Aim of the exercise: The answer should contain all of the records below, each one copied word for word.

[Opening Record excerpts section]

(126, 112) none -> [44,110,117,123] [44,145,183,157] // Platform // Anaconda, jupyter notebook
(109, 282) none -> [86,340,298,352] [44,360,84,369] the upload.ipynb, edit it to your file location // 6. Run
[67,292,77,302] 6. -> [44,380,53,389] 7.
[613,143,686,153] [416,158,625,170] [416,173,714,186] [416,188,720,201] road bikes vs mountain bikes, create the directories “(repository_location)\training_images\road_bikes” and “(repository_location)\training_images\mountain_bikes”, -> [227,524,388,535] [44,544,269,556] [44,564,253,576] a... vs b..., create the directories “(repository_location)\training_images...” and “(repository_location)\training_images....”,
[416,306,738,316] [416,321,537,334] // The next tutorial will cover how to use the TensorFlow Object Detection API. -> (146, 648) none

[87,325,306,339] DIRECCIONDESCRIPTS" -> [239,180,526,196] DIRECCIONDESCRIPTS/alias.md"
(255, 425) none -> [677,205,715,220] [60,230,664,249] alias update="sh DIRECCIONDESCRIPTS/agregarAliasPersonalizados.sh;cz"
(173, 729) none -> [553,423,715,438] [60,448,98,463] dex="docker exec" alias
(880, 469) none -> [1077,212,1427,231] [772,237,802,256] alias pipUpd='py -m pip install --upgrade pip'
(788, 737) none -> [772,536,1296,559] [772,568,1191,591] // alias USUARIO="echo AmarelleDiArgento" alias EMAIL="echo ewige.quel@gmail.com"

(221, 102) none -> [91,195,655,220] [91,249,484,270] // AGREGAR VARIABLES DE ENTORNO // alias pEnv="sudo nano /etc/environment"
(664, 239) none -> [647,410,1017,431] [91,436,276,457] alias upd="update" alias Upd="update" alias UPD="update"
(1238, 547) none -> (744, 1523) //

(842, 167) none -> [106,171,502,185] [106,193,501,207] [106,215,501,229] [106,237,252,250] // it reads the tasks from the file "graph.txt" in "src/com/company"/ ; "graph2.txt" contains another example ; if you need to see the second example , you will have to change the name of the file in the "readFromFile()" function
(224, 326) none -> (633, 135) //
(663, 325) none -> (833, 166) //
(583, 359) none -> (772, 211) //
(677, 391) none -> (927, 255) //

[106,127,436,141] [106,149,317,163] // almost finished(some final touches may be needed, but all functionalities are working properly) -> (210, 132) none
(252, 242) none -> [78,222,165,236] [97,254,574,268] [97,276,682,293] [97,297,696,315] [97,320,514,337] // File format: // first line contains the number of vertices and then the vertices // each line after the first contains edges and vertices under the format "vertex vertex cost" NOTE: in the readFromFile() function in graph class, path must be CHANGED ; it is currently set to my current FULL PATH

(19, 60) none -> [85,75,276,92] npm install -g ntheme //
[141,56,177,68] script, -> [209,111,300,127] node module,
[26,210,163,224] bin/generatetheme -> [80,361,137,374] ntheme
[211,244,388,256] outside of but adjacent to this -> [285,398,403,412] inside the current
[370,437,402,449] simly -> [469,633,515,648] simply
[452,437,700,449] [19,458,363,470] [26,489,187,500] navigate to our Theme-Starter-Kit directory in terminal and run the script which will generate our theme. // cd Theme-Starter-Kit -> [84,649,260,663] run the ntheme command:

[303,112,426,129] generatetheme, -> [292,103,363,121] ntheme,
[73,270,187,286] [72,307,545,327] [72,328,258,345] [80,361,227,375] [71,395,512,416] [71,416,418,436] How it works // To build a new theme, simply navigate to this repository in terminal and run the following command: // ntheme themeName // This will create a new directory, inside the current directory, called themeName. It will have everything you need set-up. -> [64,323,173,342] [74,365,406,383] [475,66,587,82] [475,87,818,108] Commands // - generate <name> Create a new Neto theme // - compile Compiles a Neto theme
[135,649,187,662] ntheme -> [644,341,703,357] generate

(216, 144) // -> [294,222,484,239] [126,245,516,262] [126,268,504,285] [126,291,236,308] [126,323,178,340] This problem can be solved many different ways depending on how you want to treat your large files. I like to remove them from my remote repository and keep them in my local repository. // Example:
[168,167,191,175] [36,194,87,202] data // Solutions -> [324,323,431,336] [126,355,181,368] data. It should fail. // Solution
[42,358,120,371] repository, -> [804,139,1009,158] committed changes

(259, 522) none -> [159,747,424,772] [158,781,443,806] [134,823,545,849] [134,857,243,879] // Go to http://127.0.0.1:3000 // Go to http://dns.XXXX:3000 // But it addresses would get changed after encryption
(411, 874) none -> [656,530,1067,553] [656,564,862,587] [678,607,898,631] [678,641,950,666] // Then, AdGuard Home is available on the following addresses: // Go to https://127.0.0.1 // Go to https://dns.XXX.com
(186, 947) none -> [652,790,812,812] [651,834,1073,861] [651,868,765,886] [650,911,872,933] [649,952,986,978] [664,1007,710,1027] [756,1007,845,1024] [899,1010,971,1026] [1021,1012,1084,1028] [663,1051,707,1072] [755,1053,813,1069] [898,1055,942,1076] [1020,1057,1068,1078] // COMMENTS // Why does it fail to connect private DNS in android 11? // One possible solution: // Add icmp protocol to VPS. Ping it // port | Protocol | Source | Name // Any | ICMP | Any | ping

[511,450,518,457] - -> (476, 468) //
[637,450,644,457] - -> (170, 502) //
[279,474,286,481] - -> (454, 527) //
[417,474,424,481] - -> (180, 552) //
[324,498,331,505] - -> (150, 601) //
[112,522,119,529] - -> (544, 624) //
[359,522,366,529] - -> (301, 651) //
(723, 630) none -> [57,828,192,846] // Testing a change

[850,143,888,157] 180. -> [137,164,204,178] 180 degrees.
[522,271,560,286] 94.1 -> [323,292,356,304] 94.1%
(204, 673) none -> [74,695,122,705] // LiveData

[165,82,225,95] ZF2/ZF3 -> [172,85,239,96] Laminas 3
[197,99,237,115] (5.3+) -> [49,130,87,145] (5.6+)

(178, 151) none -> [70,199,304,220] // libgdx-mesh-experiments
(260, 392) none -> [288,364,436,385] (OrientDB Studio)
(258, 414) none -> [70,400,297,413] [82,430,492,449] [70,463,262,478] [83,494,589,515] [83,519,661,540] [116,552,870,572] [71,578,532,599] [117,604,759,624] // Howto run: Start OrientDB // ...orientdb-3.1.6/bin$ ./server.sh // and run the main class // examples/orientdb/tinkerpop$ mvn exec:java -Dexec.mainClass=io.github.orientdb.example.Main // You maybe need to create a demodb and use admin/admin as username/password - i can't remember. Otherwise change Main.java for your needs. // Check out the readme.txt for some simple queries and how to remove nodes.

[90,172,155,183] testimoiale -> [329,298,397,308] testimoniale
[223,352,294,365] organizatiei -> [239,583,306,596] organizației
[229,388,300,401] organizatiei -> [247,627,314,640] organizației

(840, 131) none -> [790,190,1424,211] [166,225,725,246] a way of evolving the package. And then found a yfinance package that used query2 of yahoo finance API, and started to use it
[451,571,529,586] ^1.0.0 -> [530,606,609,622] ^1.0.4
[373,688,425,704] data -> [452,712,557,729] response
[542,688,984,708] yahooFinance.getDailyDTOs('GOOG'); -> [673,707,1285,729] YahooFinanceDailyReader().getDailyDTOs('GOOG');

[Closing Record excerpts section]

Written solution:
(126, 112) none -> [44,110,117,123] [44,145,183,157] // Platform // Anaconda, jupyter notebook
(109, 282) none -> [86,340,298,352] [44,360,84,369] the upload.ipynb, edit it to your file location // 6. Run
[67,292,77,302] 6. -> [44,380,53,389] 7.
[613,143,686,153] [416,158,625,170] [416,173,714,186] [416,188,720,201] road bikes vs mountain bikes, create the directories “(repository_location)\training_images\road_bikes” and “(repository_location)\training_images\mountain_bikes”, -> [227,524,388,535] [44,544,269,556] [44,564,253,576] a... vs b..., create the directories “(repository_location)\training_images...” and “(repository_location)\training_images....”,
[416,306,738,316] [416,321,537,334] // The next tutorial will cover how to use the TensorFlow Object Detection API. -> (146, 648) none

[87,325,306,339] DIRECCIONDESCRIPTS" -> [239,180,526,196] DIRECCIONDESCRIPTS/alias.md"
(255, 425) none -> [677,205,715,220] [60,230,664,249] alias update="sh DIRECCIONDESCRIPTS/agregarAliasPersonalizados.sh;cz"
(173, 729) none -> [553,423,715,438] [60,448,98,463] dex="docker exec" alias
(880, 469) none -> [1077,212,1427,231] [772,237,802,256] alias pipUpd='py -m pip install --upgrade pip'
(788, 737) none -> [772,536,1296,559] [772,568,1191,591] // alias USUARIO="echo AmarelleDiArgento" alias EMAIL="echo ewige.quel@gmail.com"

(221, 102) none -> [91,195,655,220] [91,249,484,270] // AGREGAR VARIABLES DE ENTORNO // alias pEnv="sudo nano /etc/environment"
(664, 239) none -> [647,410,1017,431] [91,436,276,457] alias upd="update" alias Upd="update" alias UPD="update"
(1238, 547) none -> (744, 1523) //

(842, 167) none -> [106,171,502,185] [106,193,501,207] [106,215,501,229] [106,237,252,250] // it reads the tasks from the file "graph.txt" in "src/com/company"/ ; "graph2.txt" contains another example ; if you need to see the second example , you will have to change the name of the file in the "readFromFile()" function
(224, 326) none -> (633, 135) //
(663, 325) none -> (833, 166) //
(583, 359) none -> (772, 211) //
(677, 391) none -> (927, 255) //

[106,127,436,141] [106,149,317,163] // almost finished(some final touches may be needed, but all functionalities are working properly) -> (210, 132) none
(252, 242) none -> [78,222,165,236] [97,254,574,268] [97,276,682,293] [97,297,696,315] [97,320,514,337] // File format: // first line contains the number of vertices and then the vertices // each line after the first contains edges and vertices under the format "vertex vertex cost" NOTE: in the readFromFile() function in graph class, path must be CHANGED ; it is currently set to my current FULL PATH

(19, 60) none -> [85,75,276,92] npm install -g ntheme //
[141,56,177,68] script, -> [209,111,300,127] node module,
[26,210,163,224] bin/generatetheme -> [80,361,137,374] ntheme
[211,244,388,256] outside of but adjacent to this -> [285,398,403,412] inside the current
[370,437,402,449] simly -> [469,633,515,648] simply
[452,437,700,449] [19,458,363,470] [26,489,187,500] navigate to our Theme-Starter-Kit directory in terminal and run the script which will generate our theme. // cd Theme-Starter-Kit -> [84,649,260,663] run the ntheme command:

[303,112,426,129] generatetheme, -> [292,103,363,121] ntheme,
[73,270,187,286] [72,307,545,327] [72,328,258,345] [80,361,227,375] [71,395,512,416] [71,416,418,436] How it works // To build a new theme, simply navigate to this repository in terminal and run the following command: // ntheme themeName // This will create a new directory, inside the current directory, called themeName. It will have everything you need set-up. -> [64,323,173,342] [74,365,406,383] [475,66,587,82] [475,87,818,108] Commands // - generate <name> Create a new Neto theme // - compile Compiles a Neto theme
[135,649,187,662] ntheme -> [644,341,703,357] generate

(216, 144) // -> [294,222,484,239] [126,245,516,262] [126,268,504,285] [126,291,236,308] [126,323,178,340] This problem can be solved many different ways depending on how you want to treat your large files. I like to remove them from my remote repository and keep them in my local repository. // Example:
[168,167,191,175] [36,194,87,202] data // Solutions -> [324,323,431,336] [126,355,181,368] data. It should fail. // Solution
[42,358,120,371] repository, -> [804,139,1009,158] committed changes

(259, 522) none -> [159,747,424,772] [158,781,443,806] [134,823,545,849] [134,857,243,879] // Go to http://127.0.0.1:3000 // Go to http://dns.XXXX:3000 // But it addresses would get changed after encryption
(411, 874) none -> [656,530,1067,553] [656,564,862,587] [678,607,898,631] [678,641,950,666] // Then, AdGuard Home is available on the following addresses: // Go to https://127.0.0.1 // Go to https://dns.XXX.com
(186, 947) none -> [652,790,812,812] [651,834,1073,861] [651,868,765,886] [650,911,872,933] [649,952,986,978] [664,1007,710,1027] [756,1007,845,1024] [899,1010,971,1026] [1021,1012,1084,1028] [663,1051,707,1072] [755,1053,813,1069] [898,1055,942,1076] [1020,1057,1068,1078] // COMMENTS // Why does it fail to connect private DNS in android 11? // One possible solution: // Add icmp protocol to VPS. Ping it // port | Protocol | Source | Name // Any | ICMP | Any | ping

[511,450,518,457] - -> (476, 468) //
[637,450,644,457] - -> (170, 502) //
[279,474,286,481] - -> (454, 527) //
[417,474,424,481] - -> (180, 552) //
[324,498,331,505] - -> (150, 601) //
[112,522,119,529] - -> (544, 624) //
[359,522,366,529] - -> (301, 651) //
(723, 630) none -> [57,828,192,846] // Testing a change

[850,143,888,157] 180. -> [137,164,204,178] 180 degrees.
[522,271,560,286] 94.1 -> [323,292,356,304] 94.1%
(204, 673) none -> [74,695,122,705] // LiveData

[165,82,225,95] ZF2/ZF3 -> [172,85,239,96] Laminas 3
[197,99,237,115] (5.3+) -> [49,130,87,145] (5.6+)

(178, 151) none -> [70,199,304,220] // libgdx-mesh-experiments
(260, 392) none -> [288,364,436,385] (OrientDB Studio)
(258, 414) none -> [70,400,297,413] [82,430,492,449] [70,463,262,478] [83,494,589,515] [83,519,661,540] [116,552,870,572] [71,578,532,599] [117,604,759,624] // Howto run: Start OrientDB // ...orientdb-3.1.6/bin$ ./server.sh // and run the main class // examples/orientdb/tinkerpop$ mvn exec:java -Dexec.mainClass=io.github.orientdb.example.Main // You maybe need to create a demodb and use admin/admin as username/password - i can't remember. Otherwise change Main.java for your needs. // Check out the readme.txt for some simple queries and how to remove nodes.

[90,172,155,183] testimoiale -> [329,298,397,308] testimoniale
[223,352,294,365] organizatiei -> [239,583,306,596] organizației
[229,388,300,401] organizatiei -> [247,627,314,640] organizației

(840, 131) none -> [790,190,1424,211] [166,225,725,246] a way of evolving the package. And then found a yfinance package that used query2 of yahoo finance API, and started to use it
[451,571,529,586] ^1.0.0 -> [530,606,609,622] ^1.0.4
[373,688,425,704] data -> [452,712,557,729] response
[542,688,984,708] yahooFinance.getDailyDTOs('GOOG'); -> [673,707,1285,729] YahooFinanceDailyReader().getDailyDTOs('GOOG');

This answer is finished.